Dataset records
• • •

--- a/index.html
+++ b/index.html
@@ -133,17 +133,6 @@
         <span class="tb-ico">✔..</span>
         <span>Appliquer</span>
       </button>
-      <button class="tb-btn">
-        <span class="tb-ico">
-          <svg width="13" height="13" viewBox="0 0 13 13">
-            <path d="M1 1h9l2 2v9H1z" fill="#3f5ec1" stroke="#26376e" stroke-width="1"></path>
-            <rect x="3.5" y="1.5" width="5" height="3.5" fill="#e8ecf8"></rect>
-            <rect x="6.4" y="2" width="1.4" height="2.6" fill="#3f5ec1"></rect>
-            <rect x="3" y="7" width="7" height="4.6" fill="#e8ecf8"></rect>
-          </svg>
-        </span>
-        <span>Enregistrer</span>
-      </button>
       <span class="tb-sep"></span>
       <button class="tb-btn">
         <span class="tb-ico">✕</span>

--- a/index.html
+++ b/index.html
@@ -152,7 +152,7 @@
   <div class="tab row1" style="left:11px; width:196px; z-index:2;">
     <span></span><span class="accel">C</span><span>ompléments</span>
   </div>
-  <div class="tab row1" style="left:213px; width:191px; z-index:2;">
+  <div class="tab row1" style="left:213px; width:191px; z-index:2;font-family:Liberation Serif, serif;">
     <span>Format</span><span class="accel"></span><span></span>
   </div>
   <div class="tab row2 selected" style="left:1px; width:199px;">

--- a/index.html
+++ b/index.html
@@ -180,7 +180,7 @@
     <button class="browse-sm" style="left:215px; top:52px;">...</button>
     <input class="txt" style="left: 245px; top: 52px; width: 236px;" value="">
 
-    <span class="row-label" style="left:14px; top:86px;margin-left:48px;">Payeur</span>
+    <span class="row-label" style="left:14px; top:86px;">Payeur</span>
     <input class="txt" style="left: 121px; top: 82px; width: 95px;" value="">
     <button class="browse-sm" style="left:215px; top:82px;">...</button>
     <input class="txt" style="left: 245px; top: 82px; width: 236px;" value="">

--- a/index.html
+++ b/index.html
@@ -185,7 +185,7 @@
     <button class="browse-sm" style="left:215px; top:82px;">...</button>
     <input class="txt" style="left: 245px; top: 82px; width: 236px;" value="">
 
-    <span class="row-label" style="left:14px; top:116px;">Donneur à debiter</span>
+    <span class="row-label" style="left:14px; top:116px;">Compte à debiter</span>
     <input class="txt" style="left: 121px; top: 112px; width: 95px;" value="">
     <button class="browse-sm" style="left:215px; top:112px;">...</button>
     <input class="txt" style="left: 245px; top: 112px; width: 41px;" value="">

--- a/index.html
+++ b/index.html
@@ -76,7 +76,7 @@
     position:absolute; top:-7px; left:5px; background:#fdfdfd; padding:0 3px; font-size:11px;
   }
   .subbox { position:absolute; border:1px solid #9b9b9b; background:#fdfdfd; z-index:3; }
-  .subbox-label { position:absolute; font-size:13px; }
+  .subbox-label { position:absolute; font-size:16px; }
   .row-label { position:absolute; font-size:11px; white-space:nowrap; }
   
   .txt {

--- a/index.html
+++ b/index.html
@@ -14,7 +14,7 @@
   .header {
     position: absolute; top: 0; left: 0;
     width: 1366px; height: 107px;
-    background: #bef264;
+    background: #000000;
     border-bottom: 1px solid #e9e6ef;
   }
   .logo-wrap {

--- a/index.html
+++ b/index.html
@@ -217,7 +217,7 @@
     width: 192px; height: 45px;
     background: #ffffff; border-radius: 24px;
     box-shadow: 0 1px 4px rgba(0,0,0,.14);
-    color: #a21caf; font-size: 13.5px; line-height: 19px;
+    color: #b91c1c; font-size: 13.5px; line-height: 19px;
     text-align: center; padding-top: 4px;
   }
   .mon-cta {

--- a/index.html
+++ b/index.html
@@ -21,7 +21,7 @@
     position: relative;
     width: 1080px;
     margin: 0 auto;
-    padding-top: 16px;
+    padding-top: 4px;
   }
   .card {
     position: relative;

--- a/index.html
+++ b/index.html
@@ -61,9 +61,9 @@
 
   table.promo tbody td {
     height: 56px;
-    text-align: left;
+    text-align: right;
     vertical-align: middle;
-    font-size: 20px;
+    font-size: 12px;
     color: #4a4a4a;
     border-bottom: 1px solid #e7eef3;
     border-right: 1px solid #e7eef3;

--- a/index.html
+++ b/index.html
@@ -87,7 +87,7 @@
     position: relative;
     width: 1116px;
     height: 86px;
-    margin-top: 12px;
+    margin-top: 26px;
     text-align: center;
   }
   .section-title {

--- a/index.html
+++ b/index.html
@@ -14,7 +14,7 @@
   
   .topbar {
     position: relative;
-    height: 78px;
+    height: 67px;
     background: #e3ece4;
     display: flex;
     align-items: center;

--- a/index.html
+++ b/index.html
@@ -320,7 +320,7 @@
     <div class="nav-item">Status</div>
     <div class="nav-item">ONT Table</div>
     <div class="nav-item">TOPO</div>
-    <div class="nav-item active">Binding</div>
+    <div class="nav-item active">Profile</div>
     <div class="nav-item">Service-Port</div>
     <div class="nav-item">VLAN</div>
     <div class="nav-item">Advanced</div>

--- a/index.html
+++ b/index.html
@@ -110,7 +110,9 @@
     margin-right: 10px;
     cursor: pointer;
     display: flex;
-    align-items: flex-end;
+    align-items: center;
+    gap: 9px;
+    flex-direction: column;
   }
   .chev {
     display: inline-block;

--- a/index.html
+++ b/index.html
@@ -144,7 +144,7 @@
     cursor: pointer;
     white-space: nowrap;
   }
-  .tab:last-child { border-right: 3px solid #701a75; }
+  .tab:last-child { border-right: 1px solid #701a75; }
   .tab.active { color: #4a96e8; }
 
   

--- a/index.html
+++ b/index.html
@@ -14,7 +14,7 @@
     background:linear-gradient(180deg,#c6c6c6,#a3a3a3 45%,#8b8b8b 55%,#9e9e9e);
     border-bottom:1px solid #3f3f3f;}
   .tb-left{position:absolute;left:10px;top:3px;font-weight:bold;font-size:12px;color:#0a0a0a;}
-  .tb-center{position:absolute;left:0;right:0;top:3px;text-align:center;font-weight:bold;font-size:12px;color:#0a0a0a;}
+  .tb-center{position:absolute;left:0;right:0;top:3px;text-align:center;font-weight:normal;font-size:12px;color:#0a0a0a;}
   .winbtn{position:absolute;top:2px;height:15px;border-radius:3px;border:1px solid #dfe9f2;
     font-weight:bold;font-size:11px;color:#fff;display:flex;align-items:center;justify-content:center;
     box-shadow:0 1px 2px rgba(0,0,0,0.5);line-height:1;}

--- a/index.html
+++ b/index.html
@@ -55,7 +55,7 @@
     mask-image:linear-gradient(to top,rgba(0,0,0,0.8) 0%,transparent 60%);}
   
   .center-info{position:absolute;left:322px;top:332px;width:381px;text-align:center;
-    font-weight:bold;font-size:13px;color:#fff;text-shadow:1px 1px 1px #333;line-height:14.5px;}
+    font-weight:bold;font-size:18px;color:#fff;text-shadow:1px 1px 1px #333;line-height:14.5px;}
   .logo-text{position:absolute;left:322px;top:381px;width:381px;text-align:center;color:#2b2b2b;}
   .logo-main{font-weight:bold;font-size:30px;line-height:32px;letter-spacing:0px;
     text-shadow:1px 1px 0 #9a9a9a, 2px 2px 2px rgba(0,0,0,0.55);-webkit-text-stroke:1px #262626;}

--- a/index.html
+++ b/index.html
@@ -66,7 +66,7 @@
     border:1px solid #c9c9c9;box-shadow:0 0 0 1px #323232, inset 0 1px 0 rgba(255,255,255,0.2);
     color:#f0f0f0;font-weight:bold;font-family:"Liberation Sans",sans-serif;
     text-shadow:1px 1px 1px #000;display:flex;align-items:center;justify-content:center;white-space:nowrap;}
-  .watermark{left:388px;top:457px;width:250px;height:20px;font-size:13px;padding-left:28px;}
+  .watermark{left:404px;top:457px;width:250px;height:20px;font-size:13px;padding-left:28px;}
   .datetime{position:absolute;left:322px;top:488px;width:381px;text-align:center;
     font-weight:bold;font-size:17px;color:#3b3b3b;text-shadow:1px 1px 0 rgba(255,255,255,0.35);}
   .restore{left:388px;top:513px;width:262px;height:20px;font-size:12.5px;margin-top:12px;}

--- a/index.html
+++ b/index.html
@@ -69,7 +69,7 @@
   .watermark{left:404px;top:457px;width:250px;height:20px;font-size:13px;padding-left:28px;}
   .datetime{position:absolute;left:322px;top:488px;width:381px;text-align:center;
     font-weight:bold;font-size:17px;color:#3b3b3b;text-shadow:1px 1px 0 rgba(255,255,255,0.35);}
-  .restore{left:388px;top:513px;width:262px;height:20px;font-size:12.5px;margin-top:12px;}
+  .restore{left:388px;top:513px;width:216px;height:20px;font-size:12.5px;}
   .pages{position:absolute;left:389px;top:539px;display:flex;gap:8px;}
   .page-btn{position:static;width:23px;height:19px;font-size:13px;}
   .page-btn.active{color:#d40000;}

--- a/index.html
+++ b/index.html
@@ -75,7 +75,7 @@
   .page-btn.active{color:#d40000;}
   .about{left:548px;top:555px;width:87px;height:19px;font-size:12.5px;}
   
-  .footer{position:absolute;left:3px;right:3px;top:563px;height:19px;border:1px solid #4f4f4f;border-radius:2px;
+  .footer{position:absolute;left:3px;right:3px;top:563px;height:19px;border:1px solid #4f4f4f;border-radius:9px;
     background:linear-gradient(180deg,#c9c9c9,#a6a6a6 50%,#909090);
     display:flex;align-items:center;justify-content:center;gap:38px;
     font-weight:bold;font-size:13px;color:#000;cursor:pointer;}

• • •

*Required work*.
Lines above with the string "child" need to be found and copied.

*Expected answer*.
-  .tab:last-child { border-right: 3px solid #701a75; }
+  .tab:last-child { border-right: 1px solid #701a75; }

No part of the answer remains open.